= Memorate =

Term in folklore studies

A memorate is a term in folklore studies for a first-person personal experience narrative, typically presented as a truthful account of an extraordinary event (often but by no means always involving a supernatural being or paranormal occurrence). Memorates are usually told in the speaker's own voice and framed as something that happened to the narrator (or, in some usage, to someone the narrator knows closely), which distinguishes them from more fully traditionalized legends and other narrative genres.

== History ==
The concept is commonly traced to the Swedish folklorist Carl Wilhelm von Sydow, who introduced "memorate" as part of a broader effort to classify narrative forms by how they are transmitted and by their relationship to personal experience. Later scholars refined the term and debated its scope.
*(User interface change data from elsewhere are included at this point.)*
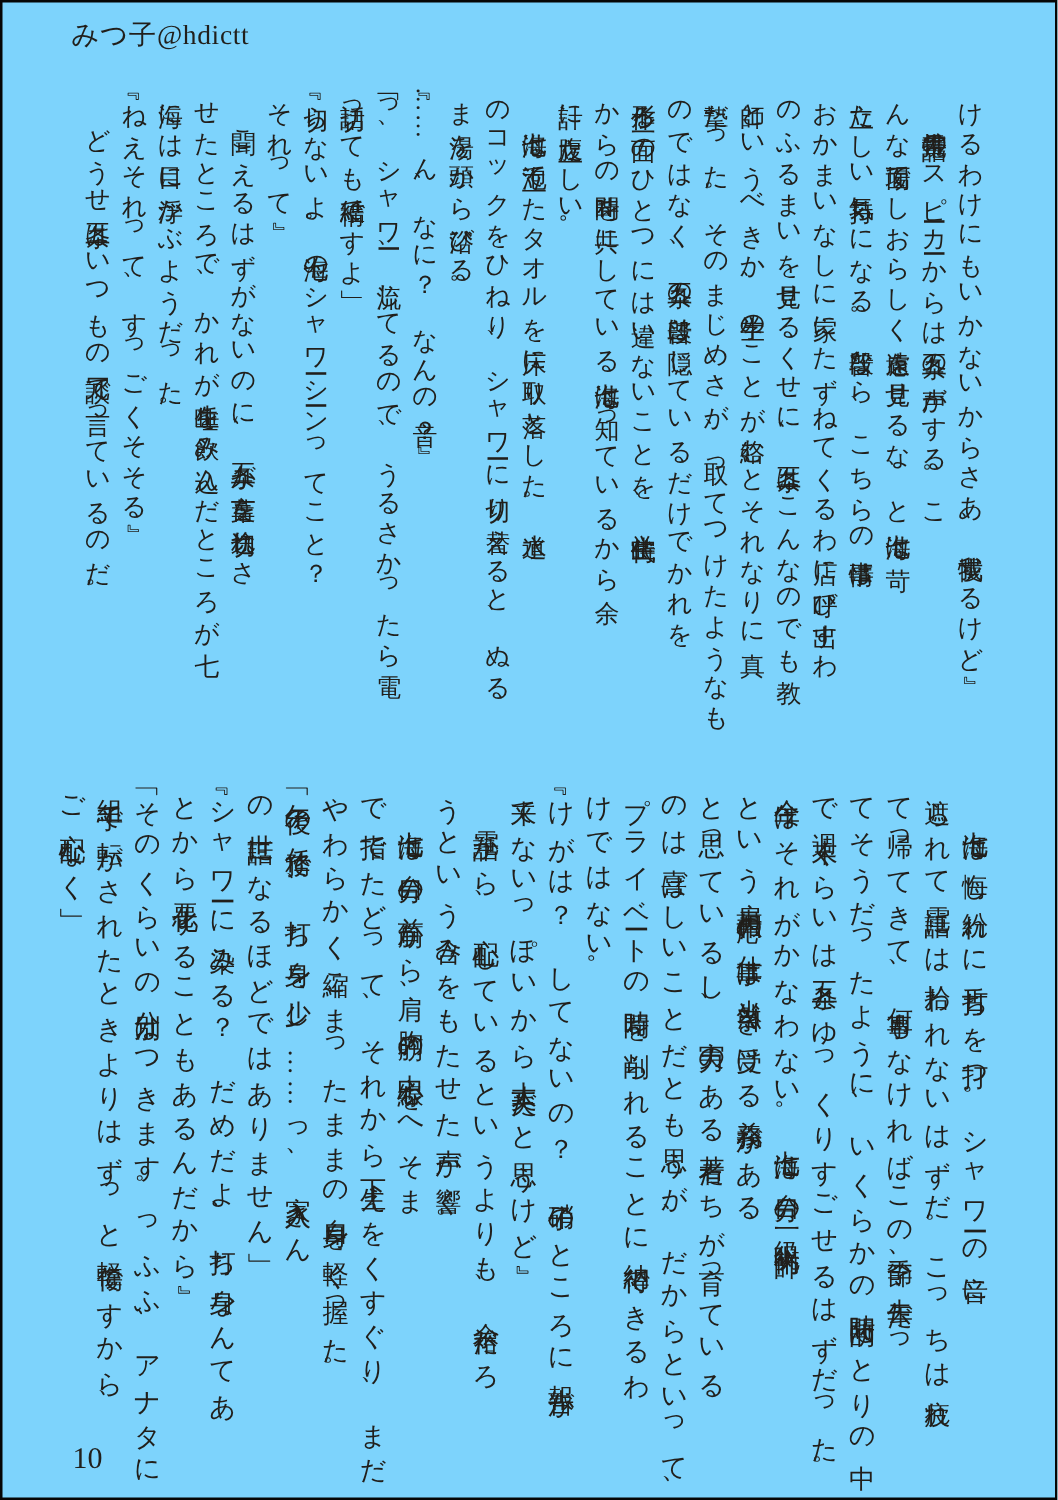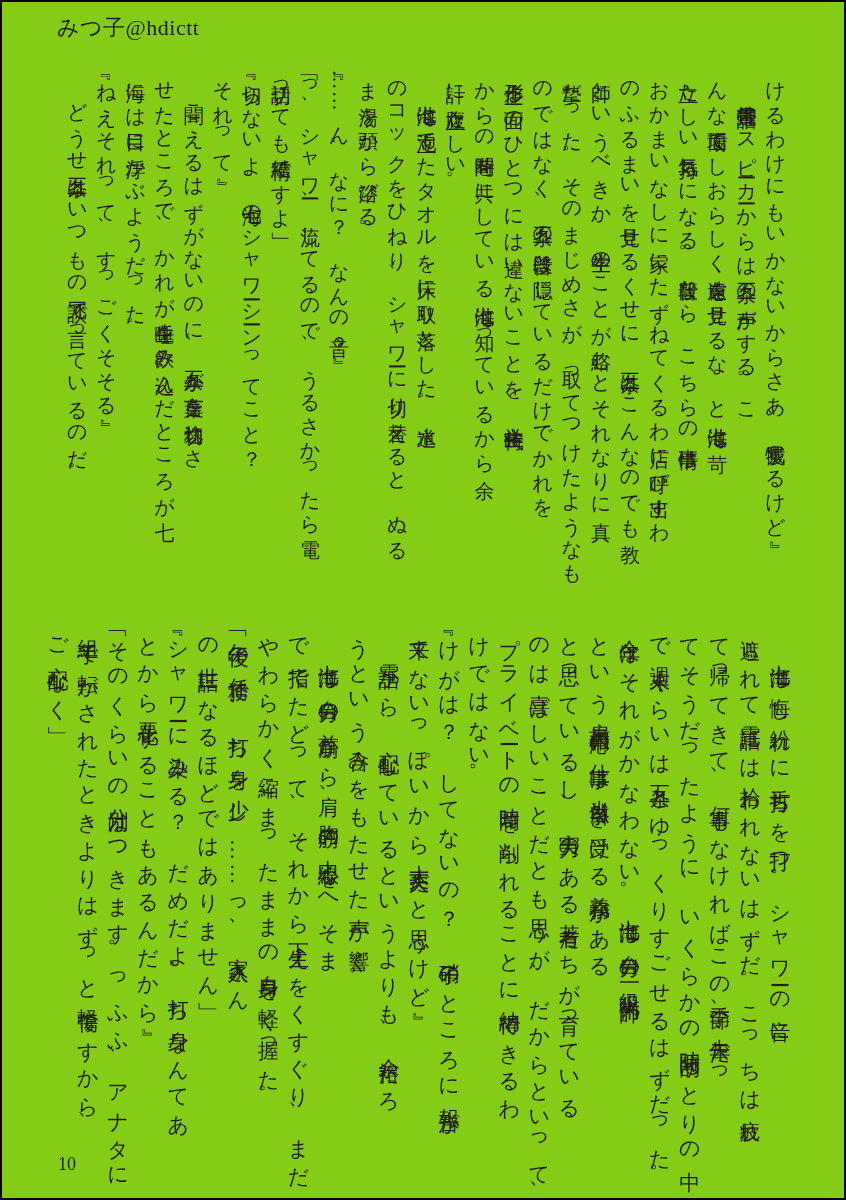--- a/index.html
+++ b/index.html
@@ -12,7 +12,7 @@
     width: 846px;
     height: 1200px;
     box-sizing: border-box;
-    background: #84cc16;
+    background: #7dd3fc;
     border: 2px solid #060606;
     overflow: hidden;
     font-family: "Liberation Serif", "DejaVu Serif", serif;

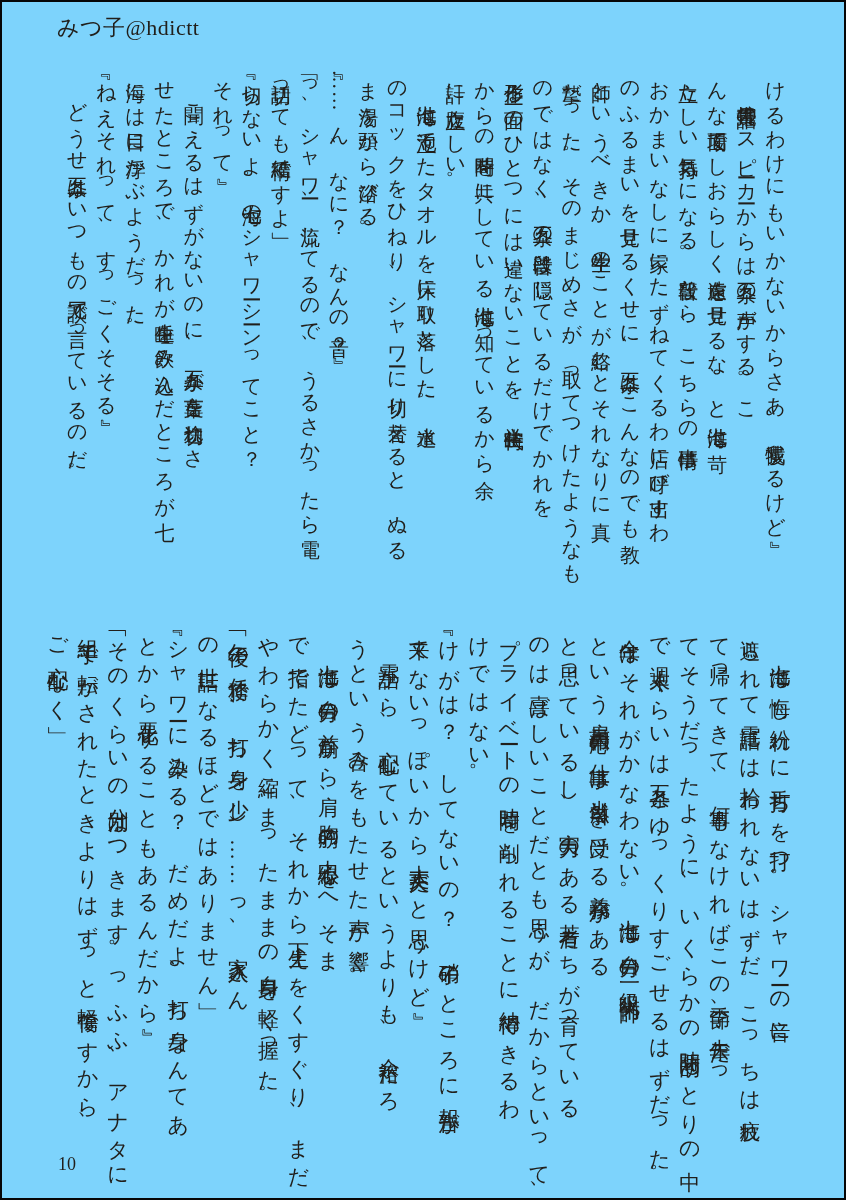--- a/index.html
+++ b/index.html
@@ -61,7 +61,7 @@
     position: absolute;
     left: 56px;
     top: 1152px;
-    font-size: 18px;
+    font-size: 24px;
   }
 </style>
 </head>

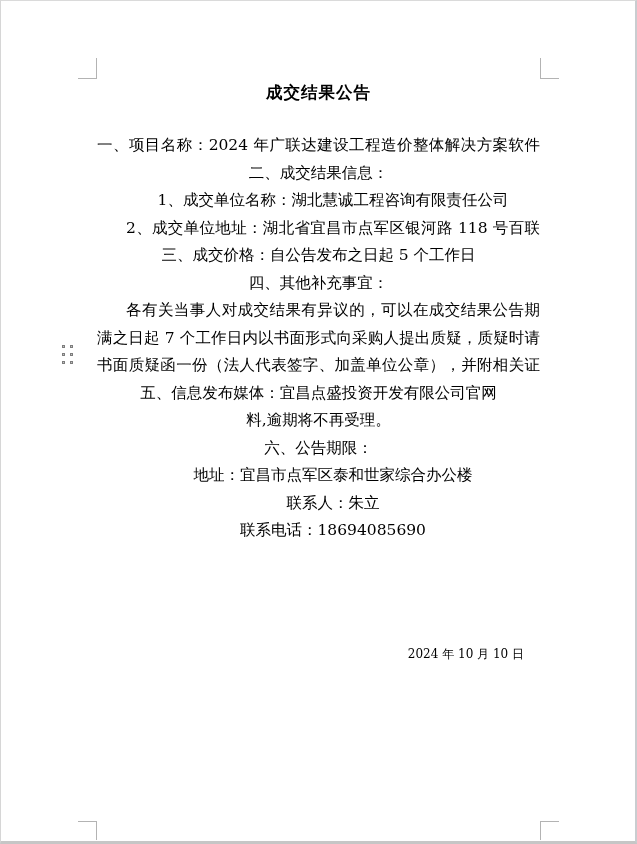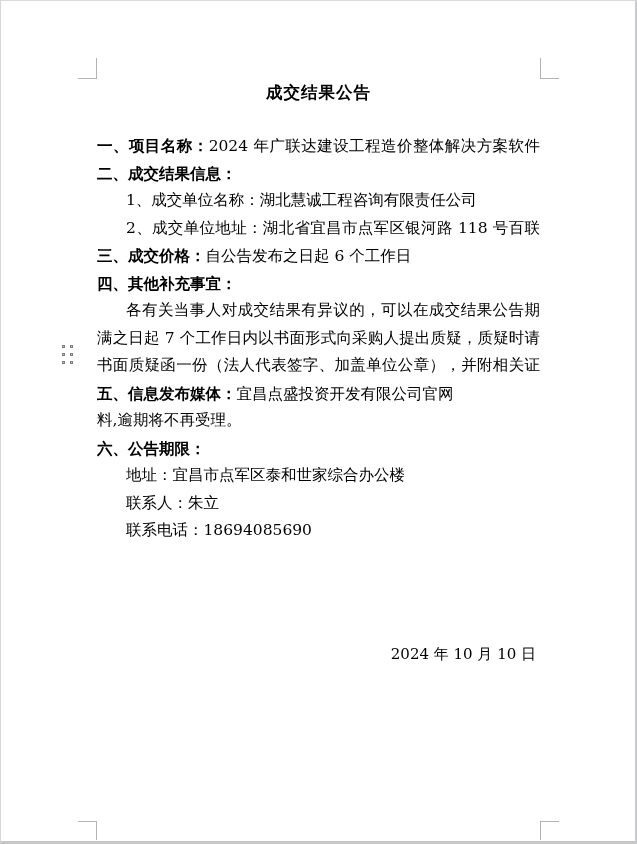--- a/index.html
+++ b/index.html
@@ -77,7 +77,7 @@
     text-align-last: justify;
   }
   .line.indent { text-indent: 29px; }
-  .bold { font-weight: bold; }
+  .bold { font-weight: normal; }
   .date-line {
     position: absolute;
     left: 92px; top: 640px; width: 443px;

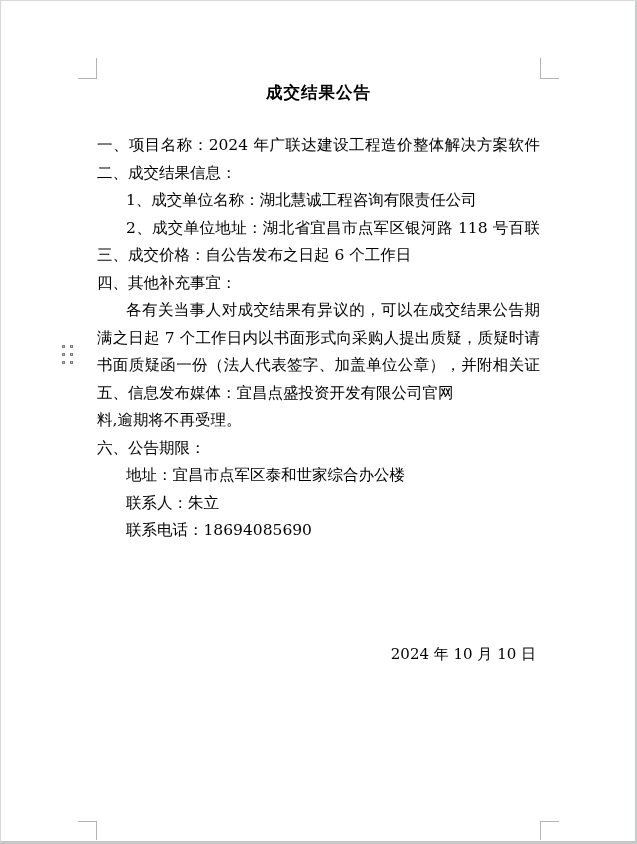--- a/index.html
+++ b/index.html
@@ -70,6 +70,7 @@
     height: 27.5px;
     overflow: hidden;
     white-space: nowrap;
+    text-align: center;
   }
   .line.fill {
     white-space: normal;

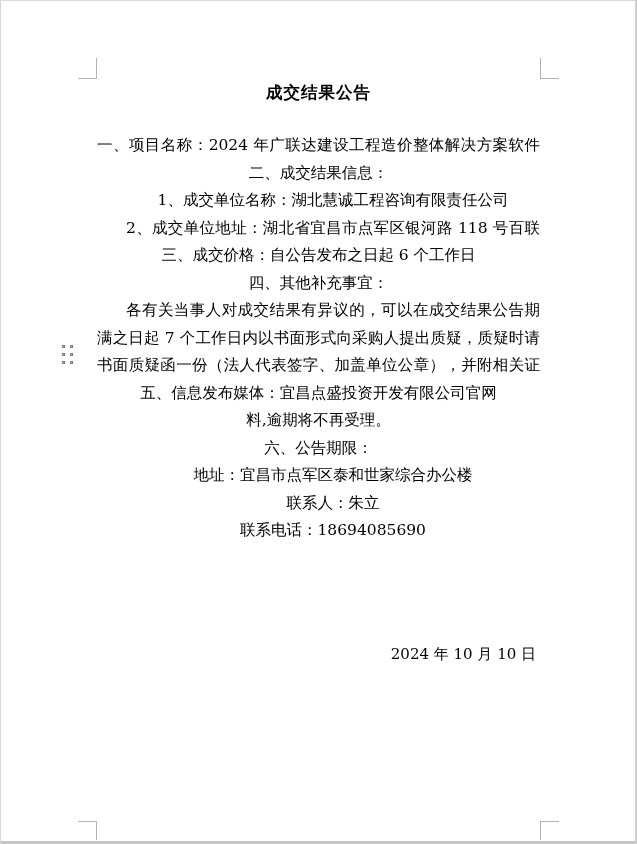--- a/index.html
+++ b/index.html
@@ -120,7 +120,7 @@
 
 
 
-    <div class="line"><span class="bold">三、成交价格：</span><span>自公告发布之日起 6 个工作日</span></div>
+    <div class="line"><span class="bold">三、成交价格：</span><span>自公告发布之日起 5 个工作日</span></div>
 
     <div class="line"><span class="bold">四、其他补充事宜：</span></div>
 

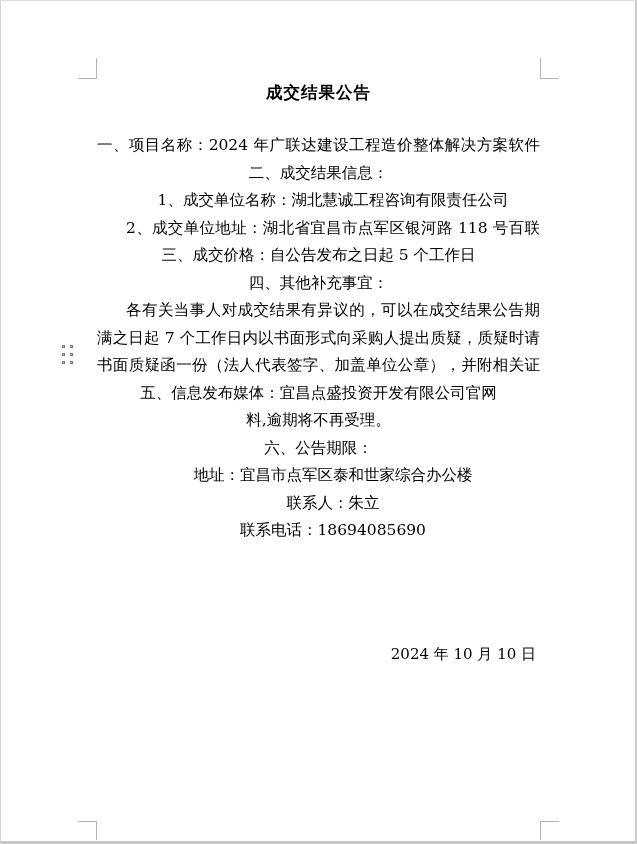--- a/index.html
+++ b/index.html
@@ -81,9 +81,9 @@
   .bold { font-weight: normal; }
   .date-line {
     position: absolute;
-    left: 92px; top: 640px; width: 443px;
+    left: 80px; top: 640px; width: 443px;
     text-align: right;
-    font-size: 15px;
+    font-size: 12px;
     line-height: 27.5px;
   }
 </style>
For example, work associated with Lauri Honko and subsequent discussion has treated memorates as a key source for studying folk belief and vernacular interpretations of unusual experiences, while also noting that the definition has shifted across scholarly traditions. The term proved particularly important in Scandinavian folklore studies but has also been used increasingly in the Anglo-sphere.

== Usage ==
In research practice, memorates are used to examine how individuals narrate and interpret experiences within existing cultural frameworks, and how such accounts can circulate, accumulate variants, and sometimes develop into more widely shared traditional narratives.